We are currently in “The Between Times”, as the time phase is called in the book. The potential of the technology has been clear for a number of years, the authors say, but like the calm before the storm, interest has been surprisingly low.

>> Read here: Microsoftboss sees artificial intelligence as a key growth driver

This explains why, according to a survey by the industry association Bitkom a few months ago, only 18 percent of companies with up to 2,000 employees in Germany use AI. For larger companies, it is still around half. At the same time, AI empowers small players in particular.

A negligent attitude, because the “AI whip”, as Agrawal and Co. call it, is threatening. AI rewards innovation and risk-taking, reshuffling the cards across industries. Companies that use AI early make better decisions.
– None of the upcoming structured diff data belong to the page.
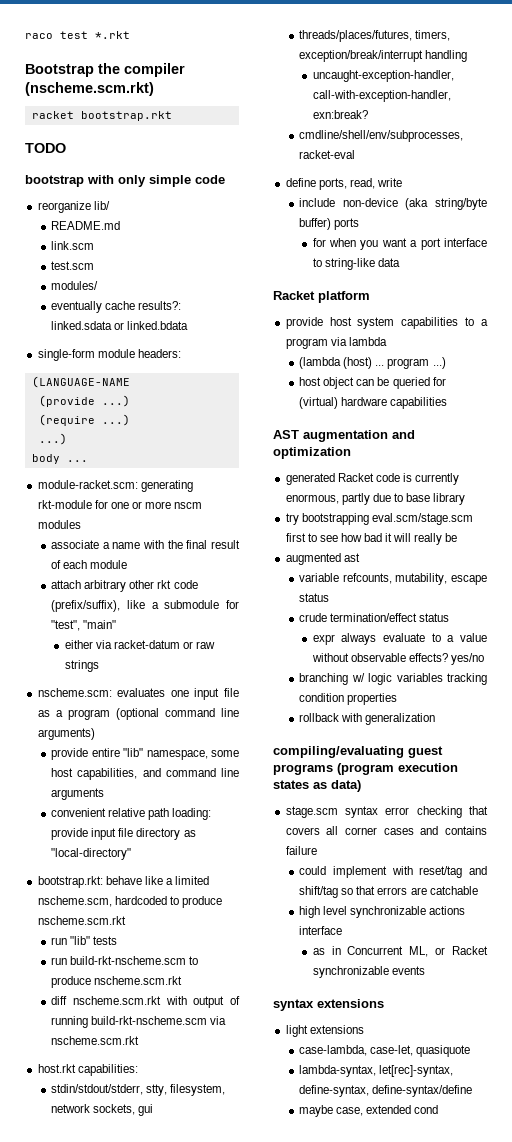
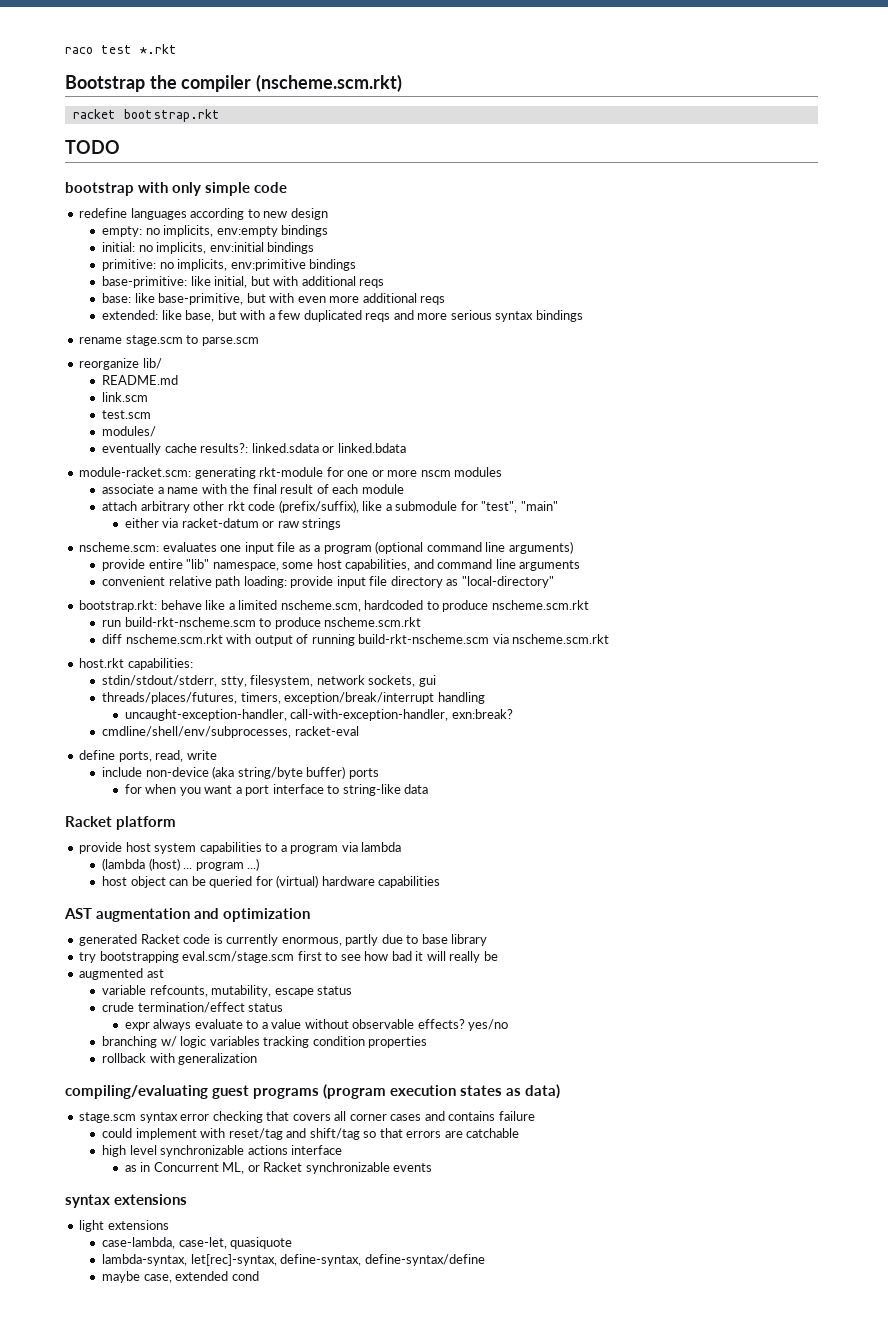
(225, 179) none -> [79,208,328,220] [102,225,329,237] [102,242,315,254] [102,259,357,271] [102,276,385,288] [102,293,446,305] [102,310,583,322] [79,335,259,346] // redefine languages according to new design // empty: no implicits, env:empty bindings // initial: no implicits, env:initial bindings // primitive: no implicits, env:primitive bindings // base-primitive: like initial, but with additional reqs // base: like base-primitive, but with even more additional reqs // extended: like base, but with a few duplicated reqs and more serious syntax bindings // rename stage.scm to parse.scm
[37,349,181,361] [31,376,130,388] [38,395,130,407] [38,414,130,426] [38,433,67,445] [31,454,88,464] // single-form module headers: // (LANGUAGE-NAME // (provide ...) // (require ...) // ...) // body ... -> (406, 448) none
[51,936,118,945] // run "lib" tests -> (589, 605) none

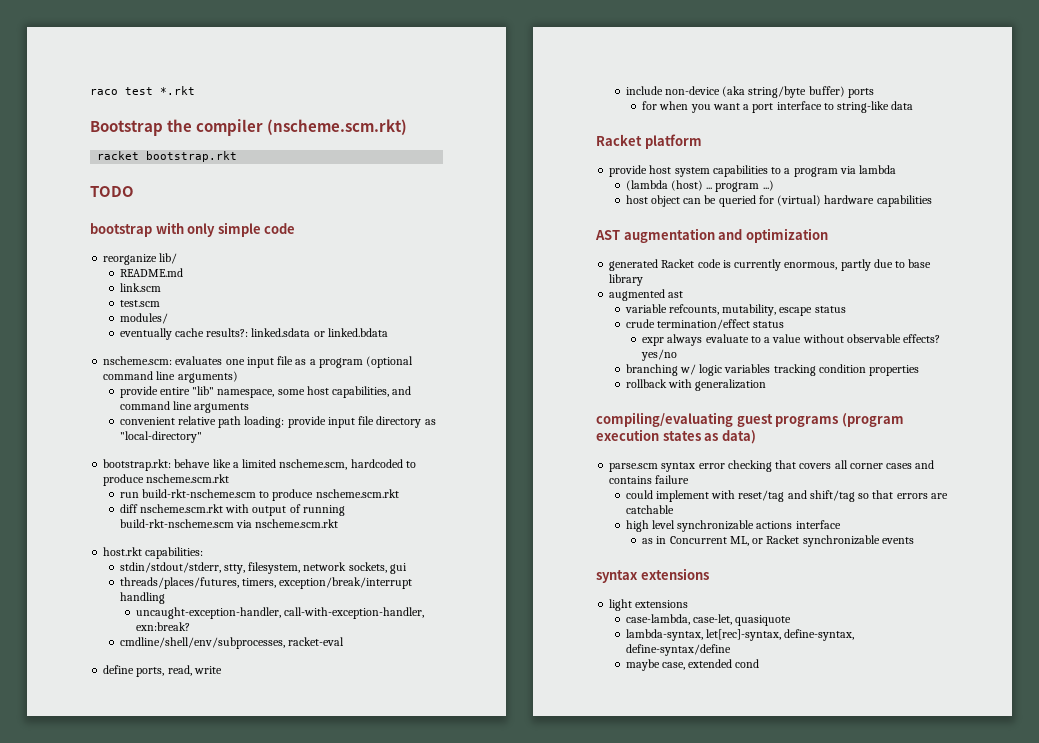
[79,208,328,220] [102,225,329,237] [102,242,315,254] [102,259,357,271] [102,276,385,288] [102,293,446,305] [102,310,583,322] [79,335,259,346] // redefine languages according to new design // empty: no implicits, env:empty bindings // initial: no implicits, env:initial bindings // primitive: no implicits, env:primitive bindings // base-primitive: like initial, but with additional reqs // base: like base-primitive, but with even more additional reqs // extended: like base, but with a few duplicated reqs and more serious syntax bindings // rename stage.scm to parse.scm -> (296, 228) none
[79,467,503,479] [102,484,404,494] [102,500,558,513] [124,518,342,530] // module-racket.scm: generating rkt-module for one or more nscm modules // associate a name with the final result of each module // attach arbitrary other rkt code (prefix/suffix), like a submodule for "test", "main" // either via racket-datum or raw strings -> (388, 332) none
[79,951,498,963] // try bootstrapping eval.scm/stage.scm first to see how bad it will really be -> (644, 280) none
[79,1112,137,1123] stage.scm -> [609,463,659,472] parse.scm

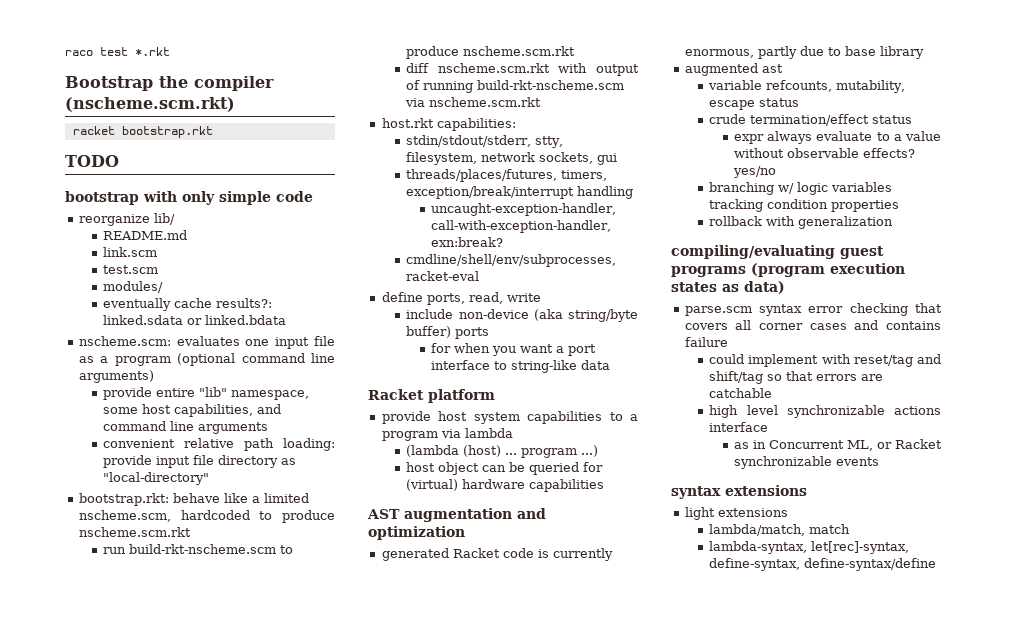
[625,614,792,626] case-lambda, case-let, quasiquote -> [709,524,851,536] lambda/match, match
[625,659,760,671] // maybe case, extended cond -> (937, 564) none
This has consequences for everyone. For example, if restaurants can more accurately predict customer demand for vegetables, it will disrupt the entire supply chain. Farmers used to consistent deliveries have to adapt to new realities.

However, “AI as electricity” also means that individual companies like Microsoft or Google will not have a monopoly on AI, as one might think after the coverage of the AI ​​start-up Open AI and Microsoft. Research is far too broad for this, access to large computer capacities is too easy thanks to the cloud – and last but not least, this is what the Open AI statute says: to develop artificial intelligence that “uses all of humanity”.